Refus de visa de long séjour. Tribunal administratif de Nantes. Rejet de la requête pour irrecevabilité manifeste. M. A... B..., cousin et employeur du demandeur de visa, ne justifie pas d'un intérêt à agir et ne peut légalement représenter ce dernier. Application des articles R. 222-1, R. 431-2 et R. 431-5 du code de justice administrative.
Texte intégral
Vu la procédure suivante :
Par une requête, enregistrée le 2 juin 2025, M. A... B... demande au tribunal :
1°) d’annuler la décision par laquelle la commission de recours contre les décisions de refus de visa d'entrée en France a implicitement rejeté le recours formé contre la décision du 20 janvier 2025 par laquelle l’autorité consulaire française à Istanbul (Turquie) a refusé de délivrer un visa de long séjour à M. C... B... ;
2°) d’enjoindre au ministre d’Etat, ministre de l’intérieur de faire réexaminer la situation de M. B....
Vu les autres pièces du dossier.
Vu le code de justice administrative.
Considérant ce qui suit :
Aux termes de l’article R. 222-1 du code de justice administrative : « Les présidents de tribunal administratif (…), les premiers vice-présidents des tribunaux (…) et les présidents de formation de jugement des tribunaux (…) peuvent, par ordonnance : (...) / 4° Rejeter les requêtes manifestement irrecevables, lorsque la juridiction n'est pas tenue d'inviter leur auteur à les régulariser ou qu'elles n'ont pas été régularisées à l'expiration du délai imparti par une demande en ce sens (…) ».
Aux termes de l’article R. 431-2 du code de justice administrative : « Les requêtes et les mémoires doivent, à peine d’irrecevabilité, être présentés soit par un avocat, soit par un avocat au Conseil d'Etat et à la Cour de cassation, lorsque les conclusions de la demande tendent au paiement d'une somme d'argent, à la décharge ou à la réduction de sommes dont le paiement est réclamé au requérant ou à la solution d'un litige né de l'exécution d'un contrat. (…) ». Aux termes de l’article R. 431-4 du même code : « Dans les affaires où ne s'appliquent pas les dispositions de l'article R. 431-2, les requêtes et les mémoires doivent être signés par leur auteur (…) ». Enfin, selon l’article R. 431-5 de ce code : « Les parties peuvent également se faire représenter : / 1° Par l'un des mandataires mentionnés à l'article R. 431-2 ; (…) ».
M. A... B... demande au tribunal d’annuler le refus de visa de long séjour opposé à M. C... B.... Toutefois, M. A... B... ne justifie pas, en ses qualités de cousin et d’employeur de l’intéressé, d’un intérêt lui permettant de contester, devant le juge administratif, la légalité d’un tel refus de visa.
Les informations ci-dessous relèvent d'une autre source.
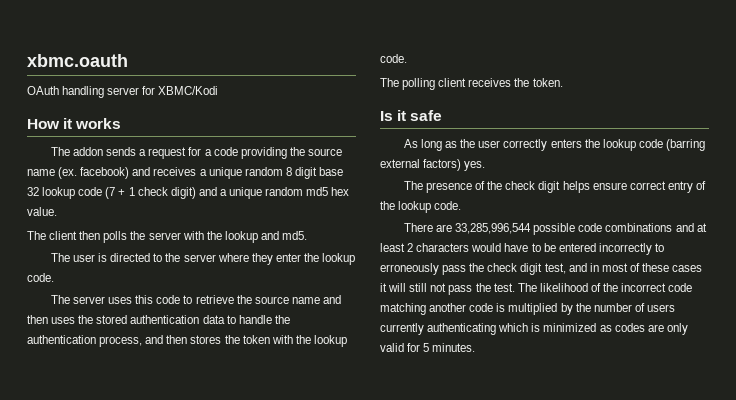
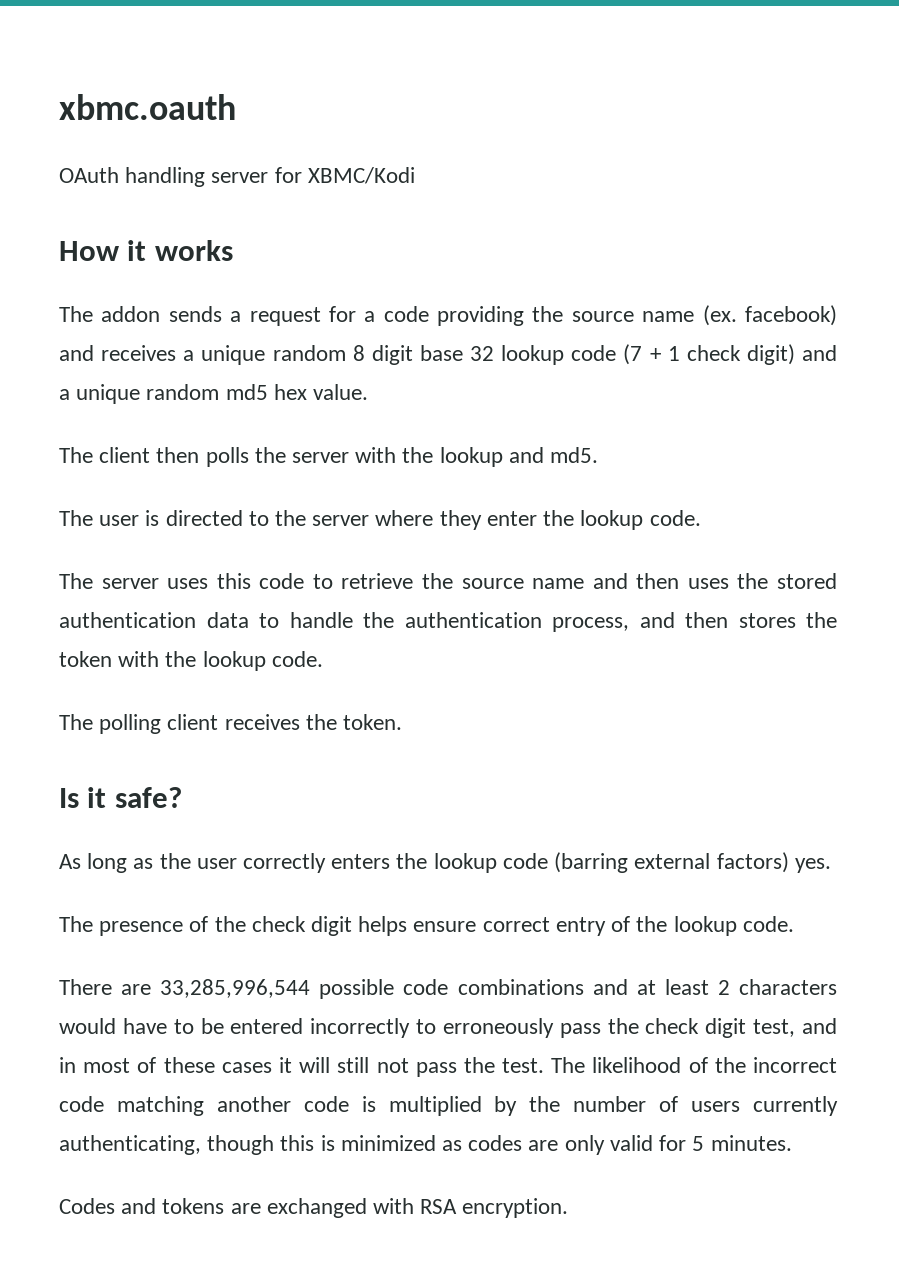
[410,110,443,121] safe -> [114,787,182,808] safe?
[427,323,529,335] authenticating which -> [59,1135,315,1155] authenticating, though this
(476, 347) none -> [59,1198,569,1218] // Codes and tokens are exchanged with RSA encryption.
Par ailleurs, les dispositions de l’article R. 431-5 du code de justice administrative ne permettent pas à une partie de se faire représenter par un mandataire autre que l’un de ceux mentionnés à l’article R. 431-2 du même code. M. A... B..., qui ne fait pas partie des mandataires mentionnés à l’article R. 431-2 du code de justice administrative, ne peut donc valablement agir au nom de M. C... B.... Ainsi, cette requête est entachée d’une irrecevabilité manifeste qui n’est pas susceptible d’être régularisée et ne peut, par suite, qu’être rejetée.
O R D O N N E :
Article 1er : La requête de M. B... est rejetée.
Article 2 : La présente ordonnance sera notifiée à M. A... B....
Fait à Nantes, le 29 août 2025.
La présidente,
Claire Chauvet
La République mande et ordonne au ministre d’Etat, ministre de l’intérieur en ce qui le concerne ou à tous commissaires de justice à ce requis en ce qui concerne les voies de droit commun contre les parties privées, de pourvoir à l’exécution de la présente décision.